Em tempos de internet com informação à disposição e muita facilidade para busca-la, ainda nos deparamos com as mentiras que insistem em virarem verdades na cabeça de muita gente. São pessoas que espalham aquilo que lhes convém, sem qualquer responsabilidade, como se verdade fosse, sem olhar as consequências. Conseguimos transformar informação em desinformação. Lamentavelmente! Pois bem, mas em relação ao decreto municipal de Rio Preto, muitas pessoas me questionaram se seria constitucional ou não!
Confesso que, apesar de uma opinião formada, resisti em decorrência de uma enorme cautela para tratar do tema sem adentrar na esfera política, visto que aqui reside grande parte dos problemas que temos hoje no País. Pois bem, vamos tentar apresentar a resposta de uma forma didática, sem muito "juridiquez" e afastando-a do âmbito político. Os decretos estaduais e municipais de combate ao coronavírus impõem restrições enquadradas no rol de medidas do estado de sítio? Sim, aquele que só o presidente da República pode e que necessitaria de autorização do Congresso Nacional. Esse é o primeiro ponto.
Ocorre que tal inconstitucionalidade teria como órgão competente para julgá-las o Supremo Tribunal Federal, através das chamadas "Ações Constitucionais", as quais levam até a Corte as leis - ou decretos, neste caso - para serem analisados e, se declarados inconstitucionais, serem retirados do ordenamento jurídico, tendo sido exatamente este órgão julgador quem autorizou desde 15 de abril de 2020 (durante o julgamento da Medida Provisória 926) - e inclusive renovou a autorização em 5 de março de 2021 - Governadores e Prefeitos a expedirem decretos neste sentido.
Se o órgão que analisa a constitucionalidade das medidas já autorizou que as mesmas sejam aplicadas, parece óbvio que não há inconstitucionalidade a ser identificada por ele nos decretos! Veja, não estou aqui emitindo uma opinião, apenas um esclarecimento. Pela Constituição tais providências estariam exclusivamente a cargo do presidente, mas diante da sua posição de não fazer, o Supremo tratou de autorizar Governadores e Prefeitos a fazerem.
O Supremo tem errado muito nos últimos anos para todos os lados. Já impediu posse de Ministro designado pelo presidente da República, mandou prender deputado com base em Lei de Segurança Nacional, tem politizado suas decisões e nitidamente invadido a competência dos demais poderes da República, mas neste caso em específico, o brilhantismo da manobra foi digno das telas de Hollywood.

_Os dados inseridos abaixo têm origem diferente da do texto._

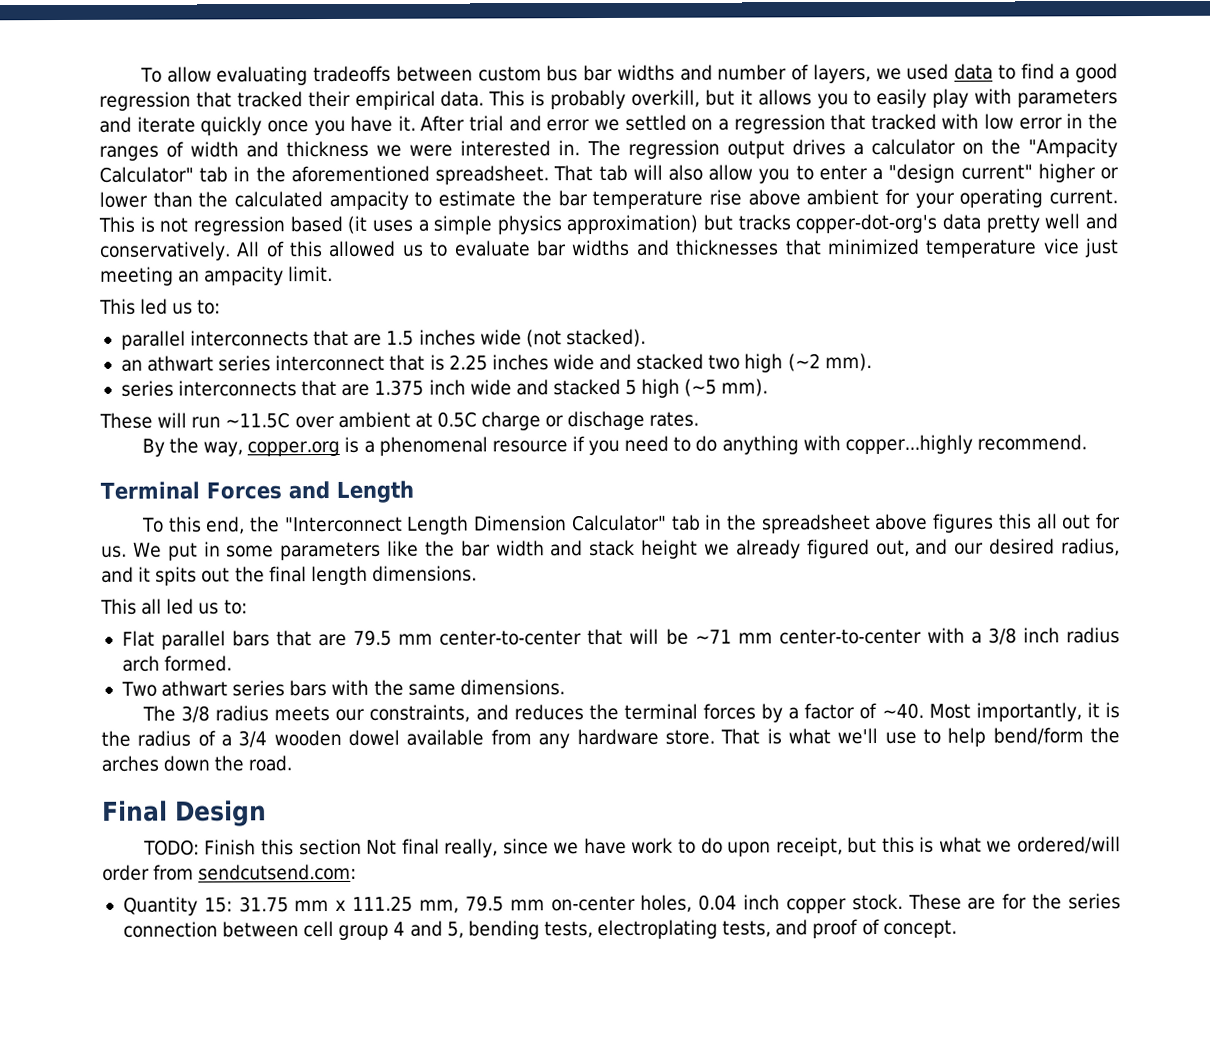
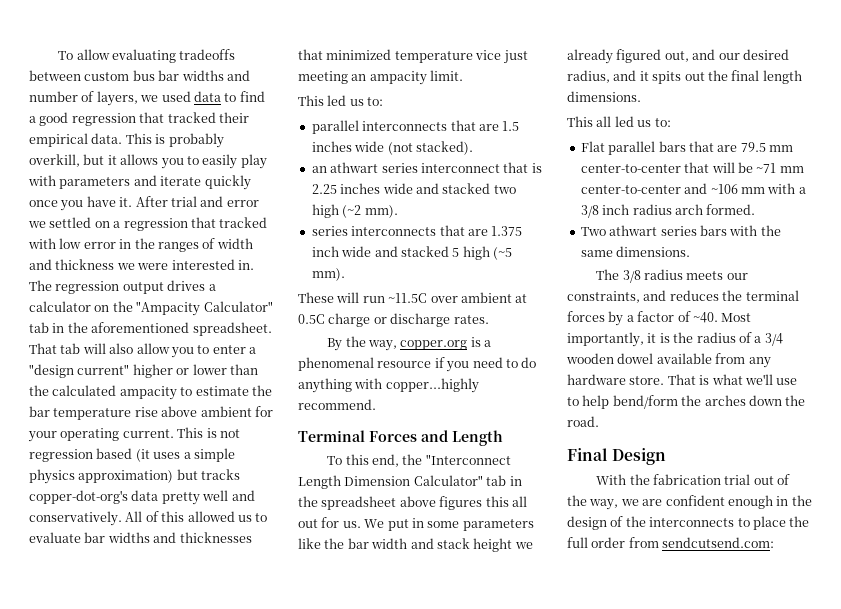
[567,410,646,431] dischage -> [390,313,451,327] discharge
(922, 636) none -> [684,183,765,194] and ~106 mm
[142,836,1122,858] [102,863,358,881] [122,893,1121,916] [122,919,957,940] TODO: Finish this section Not final really, since we have work to do upon receipt, but this is what we ordered/will order from sendcutsend.com: // Quantity 15: 31.75 mm x 111.25 mm, 79.5 mm on-center holes, 0.04 inch copper stock. These are for the series connection between cell group 4 and 5, bending tests, electroplating tests, and proof of concept. -> [596,474,791,485] [567,495,812,510] [567,516,810,530] [567,537,775,548] With the fabrication trial out of the way, we are confident enough in the design of the interconnects to place the full order from sendcutsend.com:

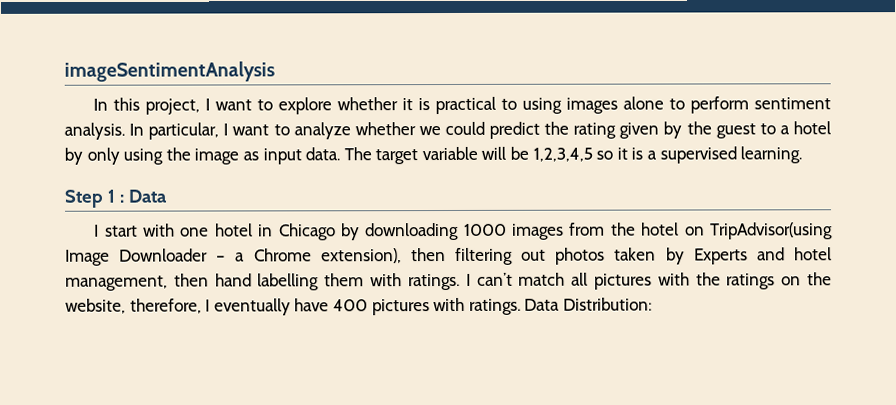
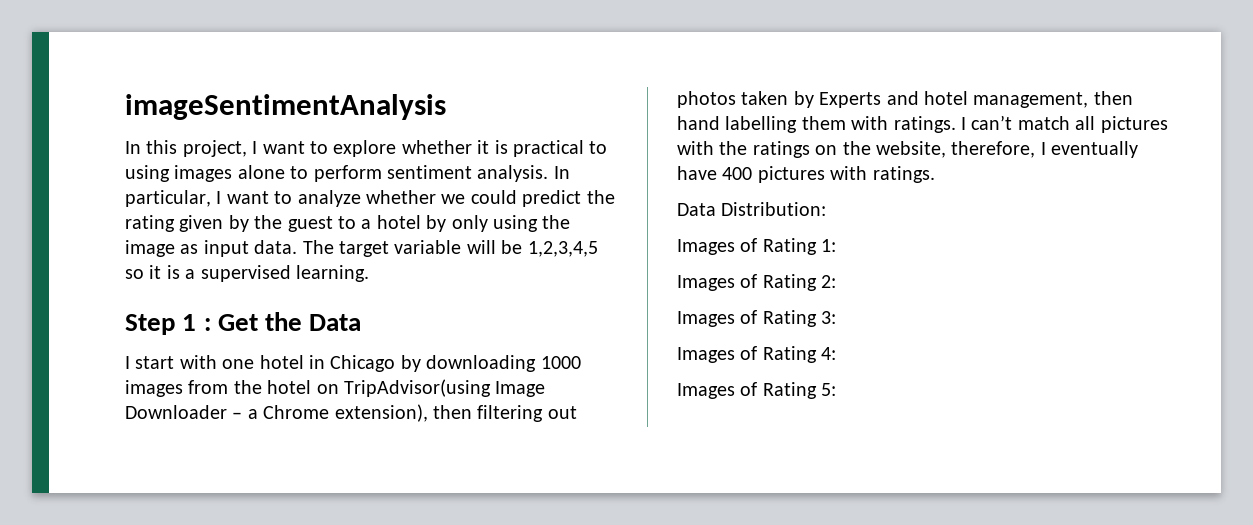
(124, 198) none -> [217,312,303,331] Get the
(521, 306) none -> (935, 174) //
(652, 304) none -> [677,238,837,255] [677,274,837,291] [677,310,837,327] [677,346,837,363] [677,382,837,399] // Images of Rating 1: // Images of Rating 2: // Images of Rating 3: // Images of Rating 4: // Images of Rating 5:

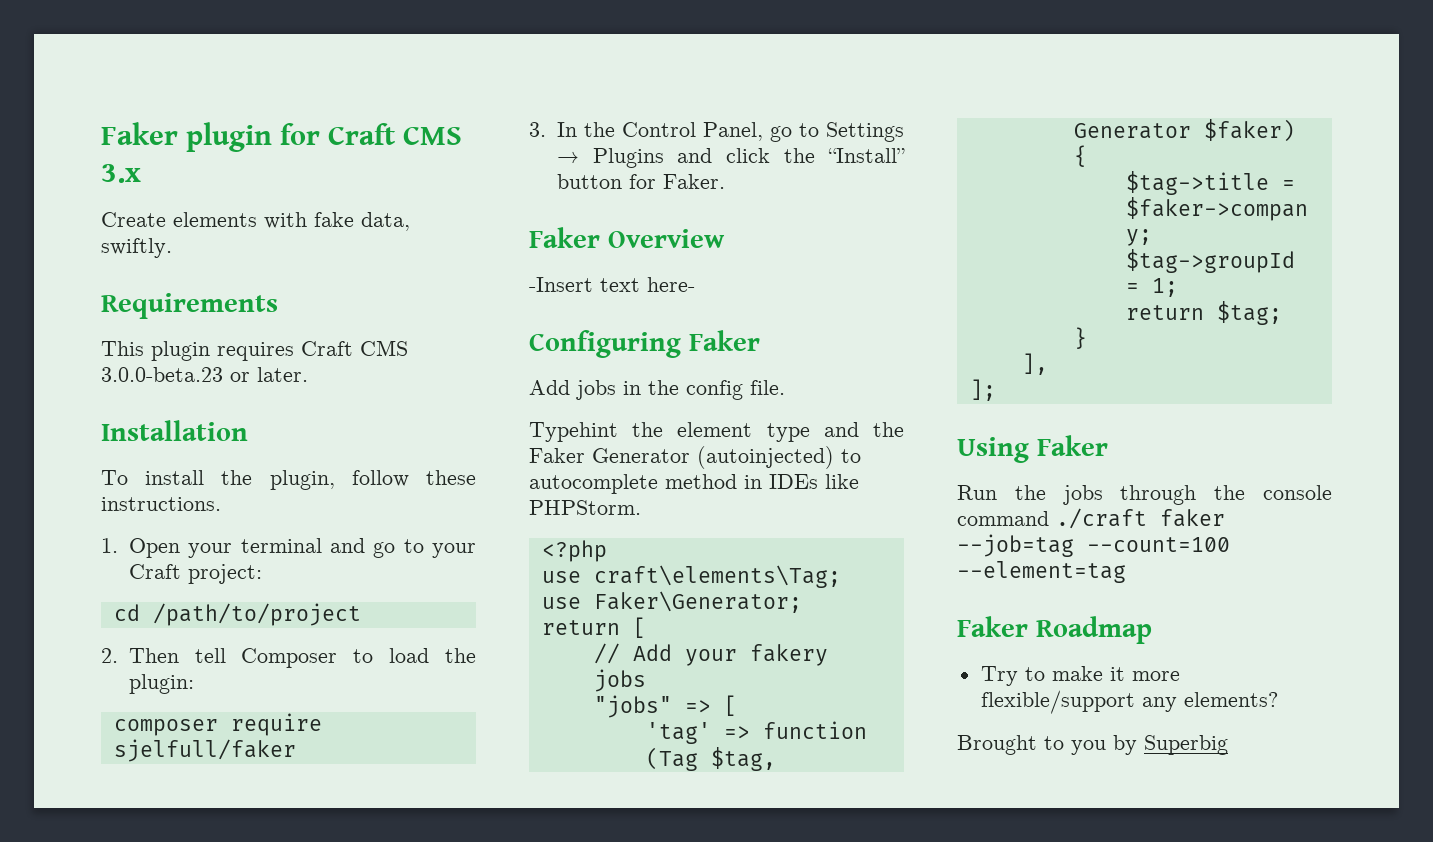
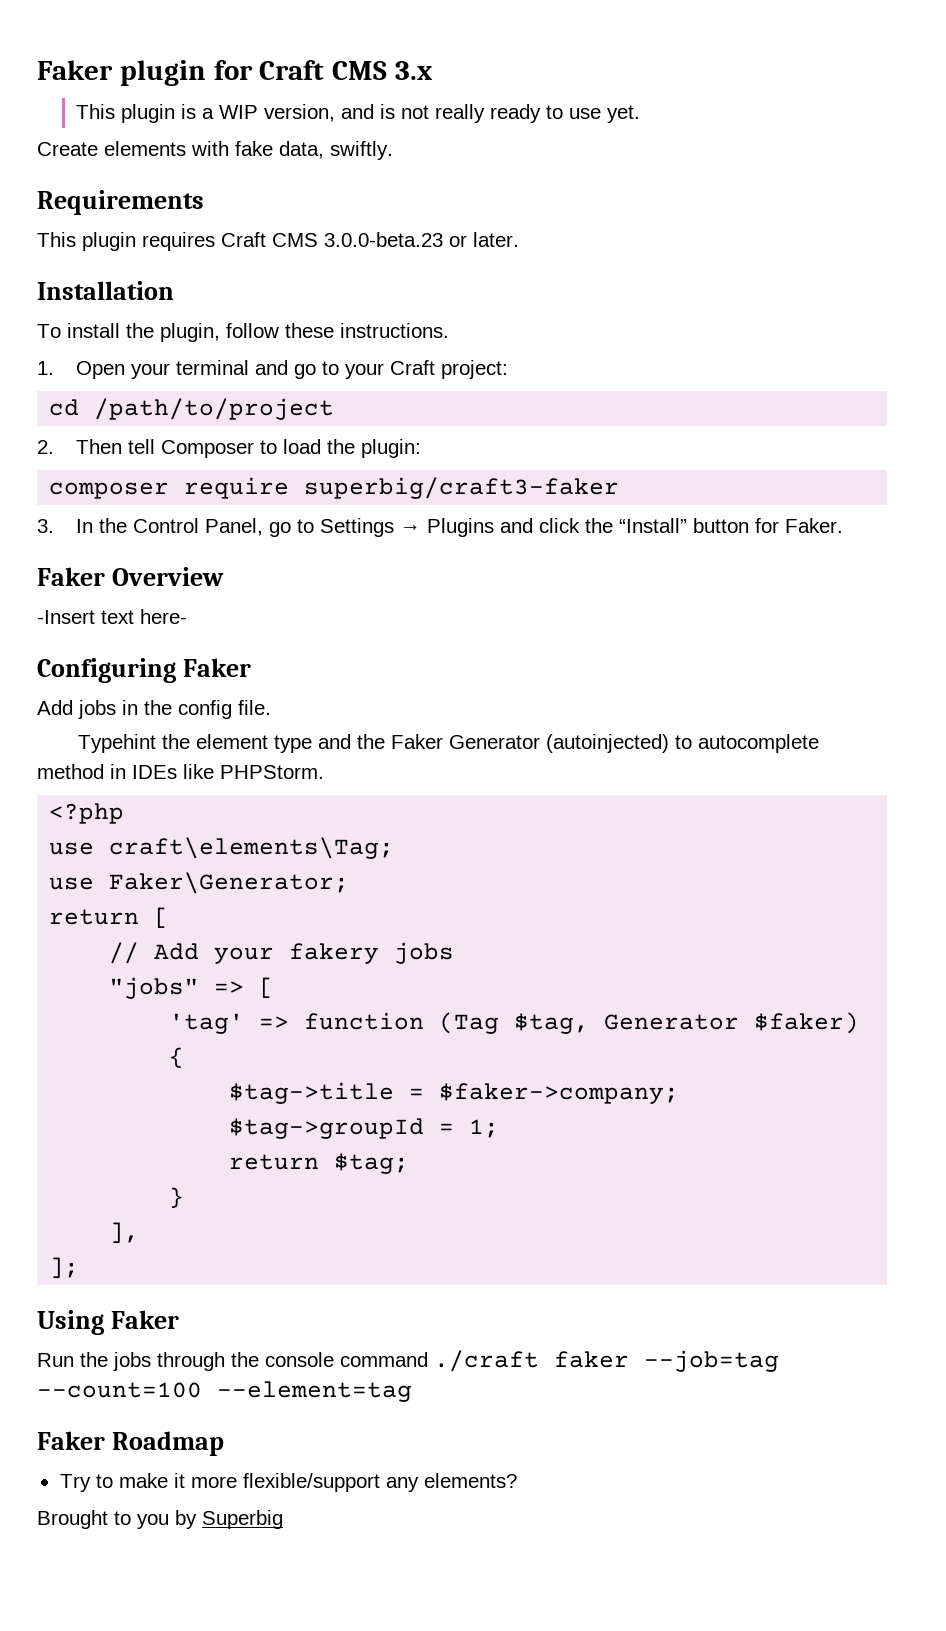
(141, 173) none -> [76,104,641,123] // This plugin is a WIP version, and is not really ready to use yet.
[113,739,296,762] sjelfull/faker -> [304,477,620,499] superbig/craft3-faker

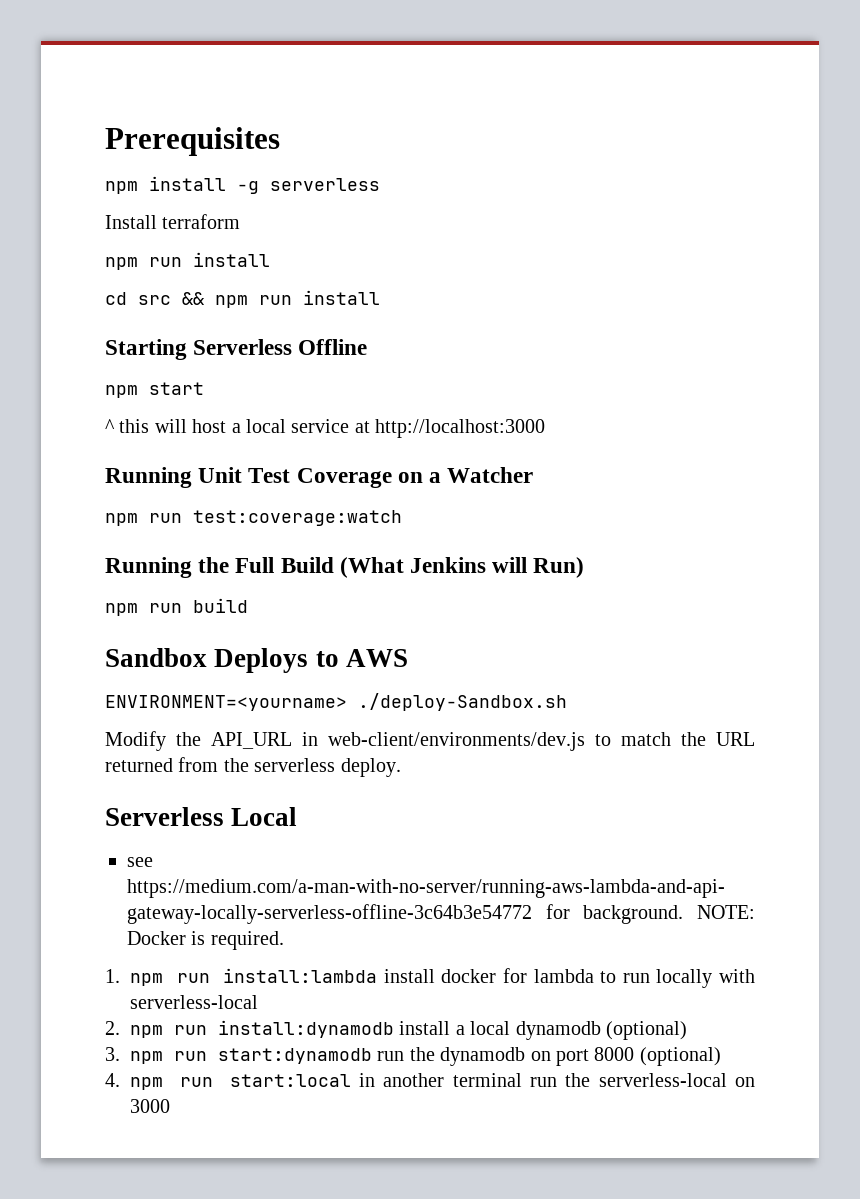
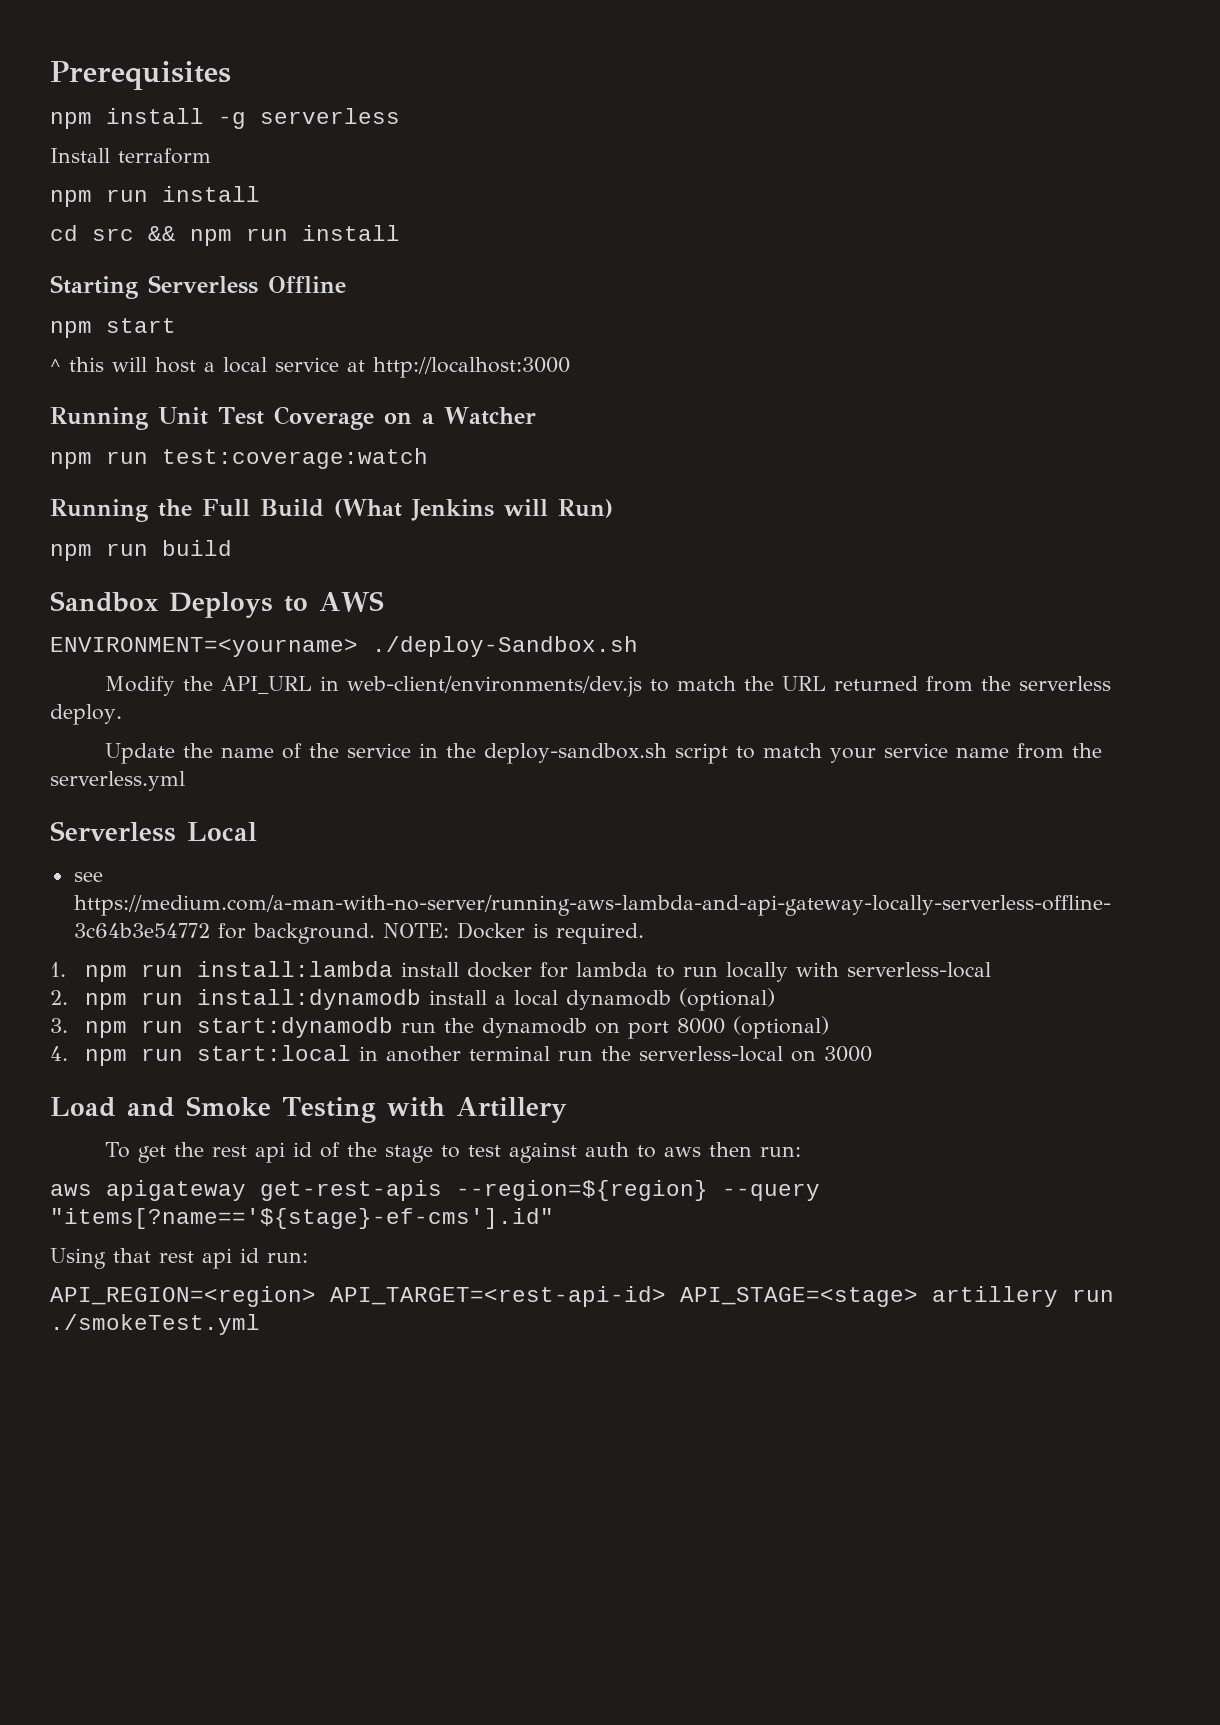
(401, 767) none -> [104,743,1102,764] [50,771,185,791] // Update the name of the service in the deploy-sandbox.sh script to match your service name from the serverless.yml
(170, 1106) none -> [50,1096,567,1123] [104,1142,802,1163] [50,1180,820,1201] [50,1208,554,1229] [50,1248,308,1269] [50,1286,1114,1307] [50,1314,260,1335] // Load and Smoke Testing with Artillery // To get the rest api id of the stage to test against auth to aws then run: // aws apigateway get-rest-apis --region=${region} --query "items[?name=='${stage}-ef-cms'].id" // Using that rest api id run: // API_REGION=<region> API_TARGET=<rest-api-id> API_STAGE=<stage> artillery run ./smokeTest.yml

Além de autorizar governadores e prefeitos a fazerem aquilo que a Constituição admite somente ao presidente, desde que autorizado pelo Congresso, excluiu dessa autorização os respectivos órgãos legislativos dos estado e municípios, sobrepondo-se à distinção entre lei e decreto.
Explicando em apertada síntese, os decretos emitidos pelo Poder Executivo, via de regra, são regulamentadores das leis criadas pelo Poder Legislativo, ou seja, quem deve criar direitos e obrigações são as leis, discutidas e votadas em cada órgão legislativo e nesse diapasão, ato contínuo, vêm os decretos que somente podem regulamentar as leis, a fim de lhes darem efetividade.
A enigmática autorização do STF, além de transferir competência do Presidente da República aos demais chefes do Executivo, o que não está previsto na Constituição, ainda o fez sem a interferência das Assembleias Legislativas e das Câmaras Municipais, impossibilitando, por exemplo, que determinadas medidas fossem evitadas em nome da representação popular que os membros legislativos exercem.
Desta forma, buscando as informações necessárias para não passarmos para frente elementos equivocados, é verdade que somente o Presidente com autorização do Congresso poderia decretar estado de sítio com as medidas de restrição para combate da pandemia, mas ele não o fez e o STF autorizou Estados e Municípios a fazerem- e mais que isso - não por lei, mas por decreto, o que exclui a participação dos respectivos poderes legislativos.
É óbvio que, caso a caso, o Supremo possa identificar abusos e afastá-los, mas é fato também que toda a insegurança jurídica causada no momento tem seus atores principais definidos - ou por ação, ou por omissão - e seus protagonistas residem ao lado direito da Praça dos Três Poderes e isso parece, mas não é fake news!